National Cancer Institute, USA
Title: Method development for quantification of circulating cell free HPV DNA
Biography: Zhigang Kang
In the study, we present a method of automated circulating cell-free (ccf) DNA isolation and digital droplet (dd) PCR-based single DNA molecule testing for detecting and typing circulating human papillomavirus (HPV) DNA. To detect single copies of HPV16 or HPV18 DNA, a digital droplet PCR (ddPCR) method was developed using the sequences of HPV16 or HPV18 E7 gene that are common amongst difference subtypes. The probes for HPV16 and HPV18 are differentially fluorescence-tagged for the simultaneous typing and quantification of both types to enhance the confidence in the tests. Two (2) different sets of primers were designed for each HPV type to produce amplicons of different length.
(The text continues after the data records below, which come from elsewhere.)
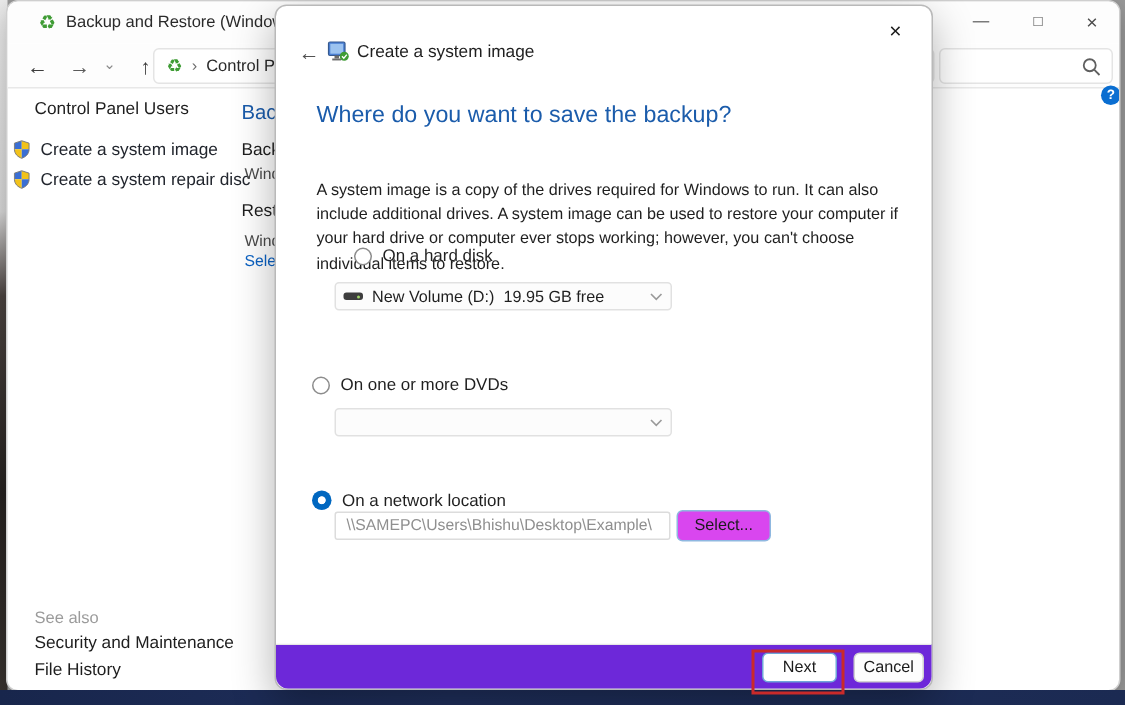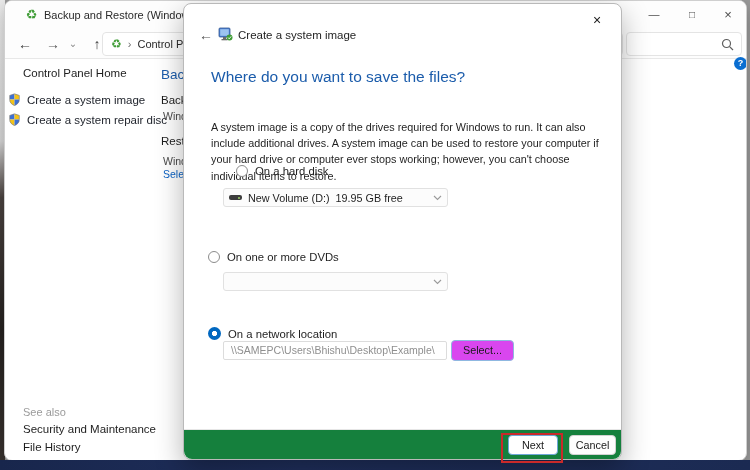--- a/index.html
+++ b/index.html
@@ -104,21 +104,21 @@
     font-size:10.5px; color:#8f8f8f; line-height:17px; padding:0 7px;
     white-space:nowrap; overflow:hidden;
   }
   .select-btn {
     position:absolute; left:267px; top:336px; width:63px; height:21px;
     background:#d946ef; border:1px solid #8fb8e0; border-radius:4px;
     font-size:10.8px; color:#1b1b1b; text-align:center; line-height:19px;
   }
   .dlg-footer {
     position:absolute; left:0; right:0; bottom:0; height:30px;
-    background:#15803d; border-top:1px solid #e6e6e6; border-radius:0 0 8px 8px;margin-top:16px;
+    background:#6d28d9; border-top:1px solid #e6e6e6; border-radius:0 0 8px 8px;margin-top:16px;
   }
   .btn { position:absolute; top:5px; height:20px; border-radius:4px; font-size:10.8px; text-align:center; line-height:18px; color:#1b1b1b; }
   .btn-next { left:324px; width:50px; background:#fff; border:1px solid #6ea6d8; }
   .btn-cancel { left:385px; width:47px; background:#fdfdfd; border:1px solid #d2d2d2; }
   
   .annotation {
     position:absolute; left:501px; top:433px; width:62px; height:30px; z-index:30;
     border:2px solid #c92a2a; background:transparent;
   }
   svg { display:block; }
@@ -153,21 +153,21 @@
         <svg width="13" height="13" viewBox="0 0 13 13">
             <circle cx="5.5" cy="5.5" r="4" fill="none" stroke="#5f5f5f" stroke-width="1.2"></circle>
             <line x1="8.6" y1="8.6" x2="12" y2="12" stroke="#5f5f5f" stroke-width="1.2"></line>
           </svg>
       </span>
     </div>
   </div>
 
   <div class="help-circle">?</div>
 
-  <div class="sb-home">Control Panel Home</div>
+  <div class="sb-home">Control Panel Users</div>
 
   <div class="sb-item sb-item-1">
     <span>
       <svg width="13" height="13" viewBox="0 0 16 16">
           <defs>
             <clipPath id="sh1">
               <path d="M8 1 L14 3 V8 C14 12 11 14.4 8 15.4 C5 14.4 2 12 2 8 V3 Z"></path>
             </clipPath>
           </defs>
           <g clip-path="url(#sh1)">
@@ -222,21 +222,21 @@
         <rect x="1" y="1" width="11" height="9" rx="1" fill="#4a7fd4" stroke="#35598f" stroke-width="0.8"></rect>
         <rect x="2.2" y="2.2" width="8.6" height="6.6" fill="#9cc3f0"></rect>
         <rect x="5" y="10" width="3" height="2" fill="#6b6b6b"></rect>
         <rect x="3.5" y="12" width="6" height="1.3" fill="#6b6b6b"></rect>
         <circle cx="11.5" cy="10.5" r="3" fill="#3f9c35"></circle>
         <path d="M10 10.5 L11.2 11.8 L13.2 9.4" stroke="#fff" stroke-width="0.9" fill="none"></path>
       </svg>
   </div>
   <div class="dlg-title">Create a system image</div>
 
-  <div class="dlg-heading">Where do you want to save the files?</div>
+  <div class="dlg-heading">Where do you want to save the backup?</div>
   <div class="dlg-body">A system image is a copy of the drives required for Windows to run. It can also include additional drives. A system image can be used to restore your computer if your hard drive or computer ever stops working; however, you can't choose individual items to restore.</div>
 
   <div class="radio-row rr-1">
     <span class="radio"></span>
     <span class="radio-label">On a hard disk</span>
   </div>
   <div class="dropdown dd-1">
     <span class="disk-glyph"></span>
     <span class="dd-text">New Volume (D:)&nbsp; 19.95 GB free</span>
     <span class="dd-chevron">

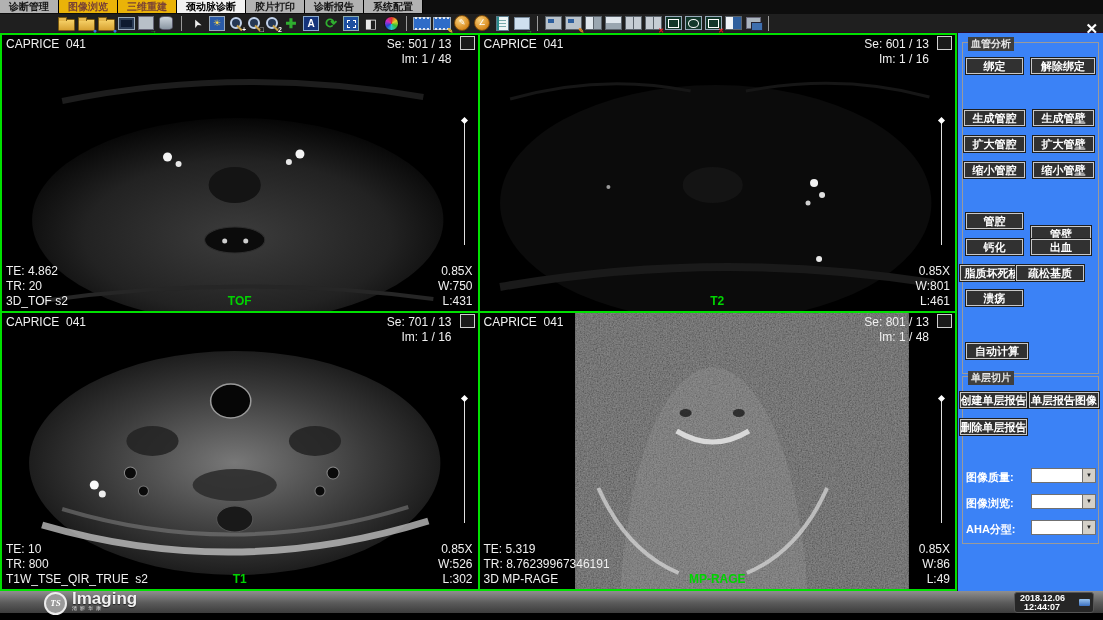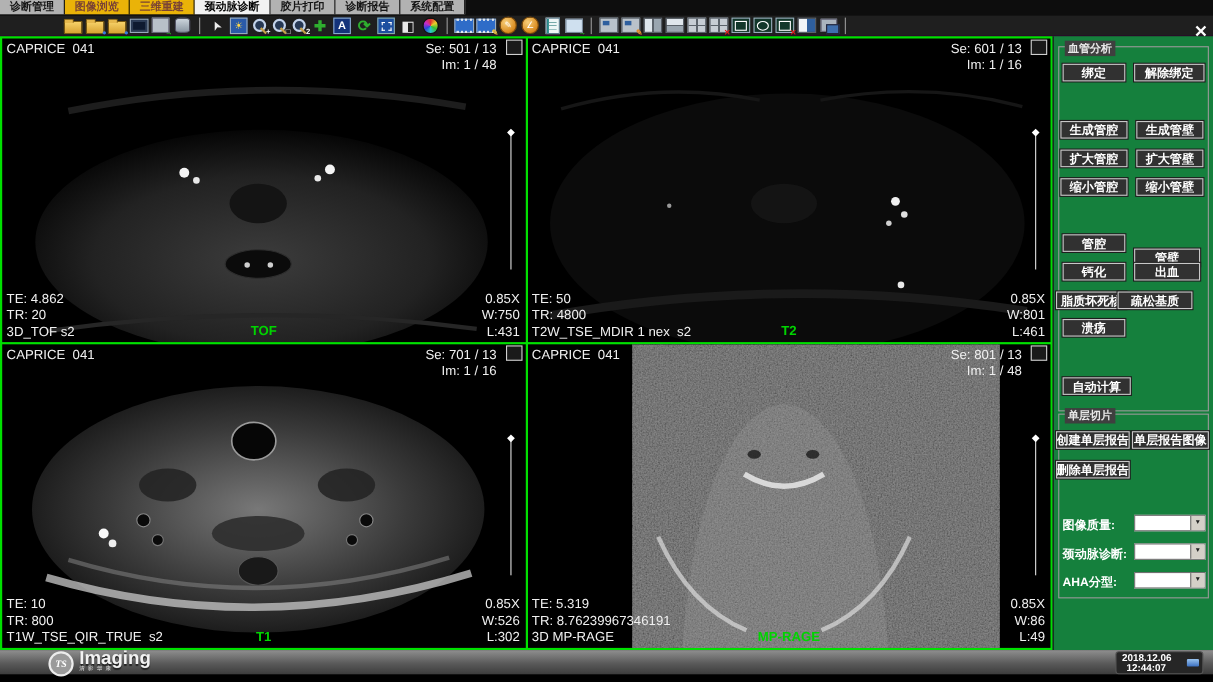--- a/index.html
+++ b/index.html
@@ -86,21 +86,21 @@
   .ov.tr{right:26px;top:2px;text-align:right;}
   .ov.bl{left:4px;bottom:2px;}
   .ov.br{right:5px;bottom:2px;text-align:right;}
   .ov.bc{left:50%;bottom:2px;transform:translateX(-50%);color:#00d400;font-weight:bold;}
   .ov span{display:block;}
   .cornerbox{position:absolute;top:1px;right:3px;width:13px;height:12px;border:1px solid #cfcfcf;background:#1a1a1a;}
   .slider{position:absolute;right:13px;top:85px;width:1px;height:125px;background:#e0e0e0;}
   .slider::before{content:"";position:absolute;left:-2px;top:-2px;width:5px;height:5px;background:#fff;transform:rotate(45deg);}
 
   
-  .panel{position:absolute;left:957px;top:0;width:146px;height:558px;background:#15803d;border-left:1px solid #1a1a1a;box-sizing:border-box;padding-left:36px;}
+  .panel{position:absolute;left:957px;top:0;width:146px;height:558px;background:#3b82f6;border-left:1px solid #1a1a1a;box-sizing:border-box;padding-left:36px;}
   .grp{position:absolute;left:4px;right:4px;border:1px solid #9a9a9a;}
   .grp .gtitle{position:absolute;top:-6px;left:5px;background:#3f3f3f;padding:0 3px;
                font-size:10px;font-weight:bold;color:#e8e8e8;}
   .pbtn{position:absolute;height:16px;background:#313131;border:1px solid #c8c8c8;box-shadow:0 0 0 1px #1e1e1e;
         color:#fff;font-size:11px;font-weight:bold;display:flex;align-items:center;justify-content:center;
         box-sizing:border-box;cursor:default;white-space:nowrap;overflow:hidden;}
   .flabel{position:absolute;left:8px;color:#fff;font-size:11px;font-weight:bold;}
   .combo{position:absolute;left:73px;width:65px;height:15px;background:#fff;border:1px solid #707070;box-sizing:border-box;}
   .combo .cval{position:absolute;left:2px;top:1px;right:13px;font-size:10px;color:#000;overflow:hidden;}
   .combo .cbtn{position:absolute;right:0;top:0;width:12px;height:13px;background:#d4d0c8;
@@ -304,25 +304,20 @@
         <circle cx="333" cy="148" r="4" fill="#f0f0f0"></circle>
           <circle cx="341" cy="160" r="3" fill="#e0e0e0"></circle>
         <circle cx="327" cy="168" r="2.5" fill="#cfcfcf"></circle>
           <circle cx="338" cy="224" r="3" fill="#e8e8e8"></circle>
         <circle cx="128" cy="152" r="2" fill="#9a9a9a"></circle>
       </svg>
       <div class="ov tl ws">CAPRICE  041</div>
       <div class="ov tr">
         <span>Se: 601 / 13</span>
         <span>Im: 1 / 16</span>
-      </div>
-      <div class="ov bl">
-        <span>TE: 50</span>
-        <span>TR: 4800</span>
-        <span class="ws">T2W_TSE_MDIR 1 nex  s2</span>
       </div>
       <div class="ov bc">T2</div>
       <div class="ov br">
         <span>0.85X</span>
         <span>W:801</span>
         <span>L:461</span>
       </div>
       <div class="cornerbox"></div>
       <div class="slider"></div>
     </div>
@@ -439,21 +434,21 @@
     </div>
     <div class="pbtn" style="left:2px;top:359px;width:67px;">创建单层报告</div>
     <div class="pbtn" style="left:71px;top:359px;width:70px;">单层报告图像</div>
     <div class="pbtn" style="left:2px;top:386px;width:67px;">删除单层报告</div>
 
     <span class="flabel" style="top:437px;">图像质量:</span>
     <div class="combo" style="top:435px;">
       <span class="cval"></span>
       <span class="cbtn">▼</span>
     </div>
-    <span class="flabel" style="top:463px;">颈动脉诊断:</span>
+    <span class="flabel" style="top:463px;">图像浏览:</span>
     <div class="combo" style="top:461px;">
       <span class="cval"></span>
       <span class="cbtn">▼</span>
     </div>
     <span class="flabel" style="top:489px;">AHA分型:</span>
     <div class="combo" style="top:487px;">
       <span class="cval"></span>
       <span class="cbtn">▼</span>
     </div>
   </div>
Using ccfDNA from a few cervical cancer patients for analysis, it was apparent that the short amplicons of 70 and 88 bps gave much higher HPV copy numbers with ccfDNA than the long amplicons of 208 and 273 bps for HPV18 and 16, respectively. While the assays have maximum sensitivity of a single copy, the quantification ranges are between 10-100,000 copies of both HPV16 and HPV18 DNA which is within its linear dynamic range with coefficient of variation (CV) of less than 20% throughout the entire quantification range. To determine the spike recovery as a part of analytic validation, low amounts of known DNA template of HPV16 or HPV18 were spiked into serum samples. DNA was subsequently isolated and the purified DNA was then analyzed by ddPCR for HPV16 or HPV18 copy numbers. Approximately 75% of the spike DNA could be recovered and quantified. Thus, the HPV16 and HPV18 ccfDNA tests were specific and quantitative.